Now concerning things sacrificed to idols, we know that we all have knowledge. Knowledge [a]makes arrogant, but love edifies. 2 If anyone supposes that he knows anything, he has not yet known as he ought to know; 3 but if anyone loves God, he is known by Him.
You mean I am puffed up? I just thought I was smart lol. What is the antidote to knowledge? To love God. My two friends said, "don't over think it". Well I am up at 4 am over thinking it. I don't understand but it is comforting for me to understand. That is why I am here wrestling with why I over think things. Why it feels good to me to understand. Why it makes me feel secure to know. It goes back as far as to Adam and Eve who wanted to be their own God. They sought the tree of the knowledge of Good and Evil.
This passage tells me that these people were seeking to be justified by over thinking whether they could eat meat that was offered up to idols. It goes on to say it is not the eating of meat nor the not eating of meat that is permissible. It is to be free to eat as your conscience allows you and to love God. It makes me feel good to understand because in my thinking, the root of it, is to justify myself rather than be justified by God.
God labored and suffered on the cross that I would not only be free, know I am loved but to give me a clear conscience. I want to present the idea that it is a troubled conscience that keeps me digging deeper. It is not an understanding of truth it is the knowledge that says I understand now. It puffs up. It is arrogant. It is a pride of the heart that seeks to understand things beyond truth. We will understand when we see Him face to face but we will never totally or completely understand God. We will search the mind of God throughout eternity. Quite frankly this excites me beyond words. To know more and understand deeper into the thoughts of God. Well I can never fully understand. His ways are not my ways.

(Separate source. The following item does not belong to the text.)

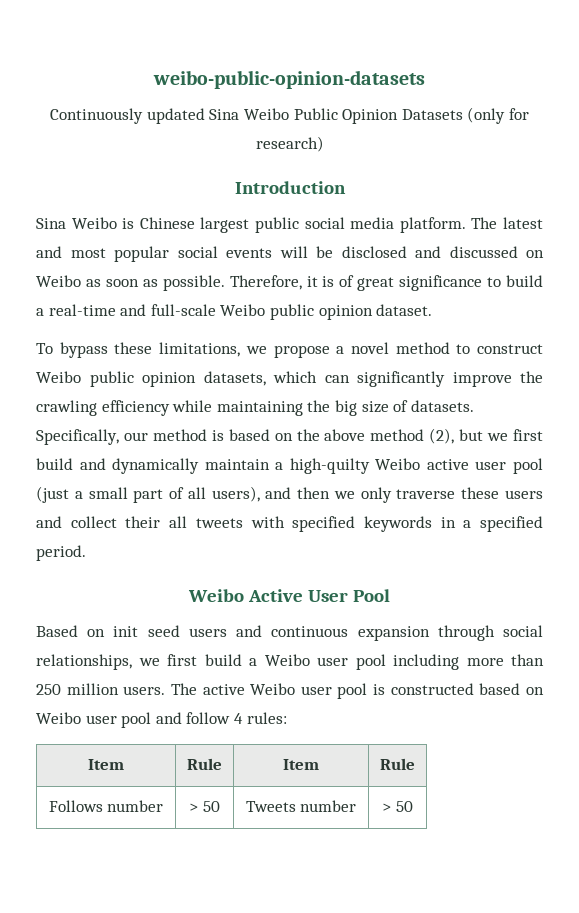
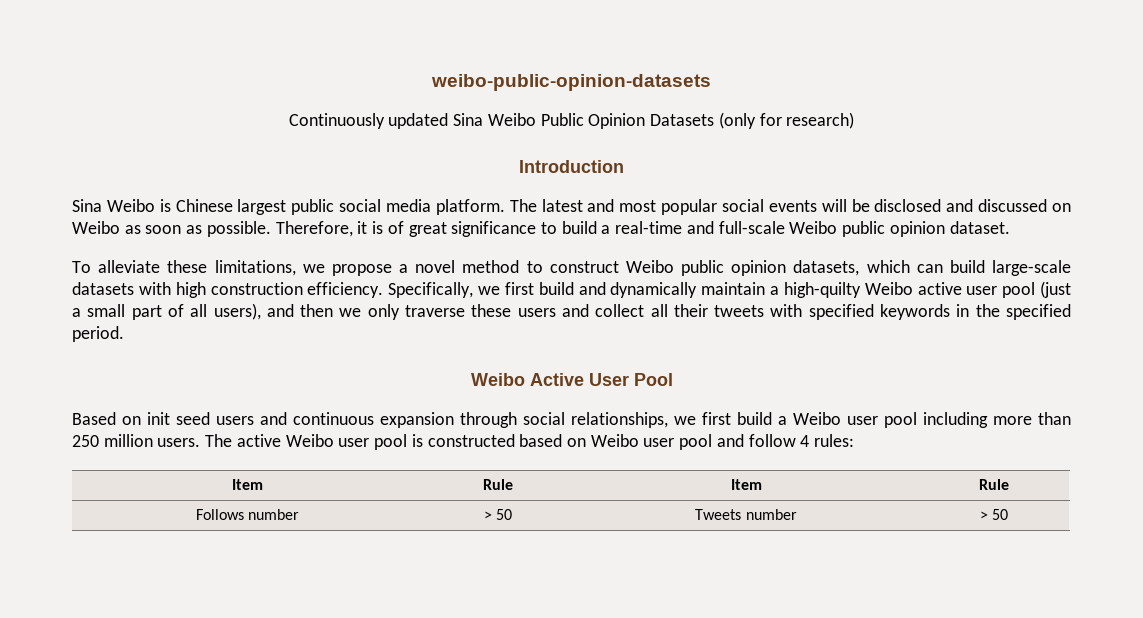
- To bypass these limitations, we propose a novel method to construct Weibo public opinion datasets, which can significantly improve the crawling efficiency while maintaining the big size of datasets. Specifically, our method is based on the above method (2), but we first build and dynamically maintain a high-quilty Weibo active user pool (just a small part of all users), and then we only traverse these users and collect their all tweets with specified keywords in a specified period.
+ To alleviate these limitations, we propose a novel method to construct Weibo public opinion datasets, which can build large-scale datasets with high construction efficiency. Specifically, we first build and dynamically maintain a high-quilty Weibo active user pool (just a small part of all users), and then we only traverse these users and collect all their tweets with specified keywords in the specified period.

I would also like to present the idea that the arrogant is not walking by the Spirit. It is living by the law. It is desiring to be my own God. It is the opposite of faith, of trusting and following God not by sight, or understanding, but because I love Him. It is to be free, to have a clear conscience, to be justified by Christ alone, to be comforted and secure in Him and to know the love of the Father, love Him in return and to have no others Gods before me. It is to have the heart of a child, to trust my Abba Father with an innocent faith that leaps into His arms without understanding but in knowing He loves me.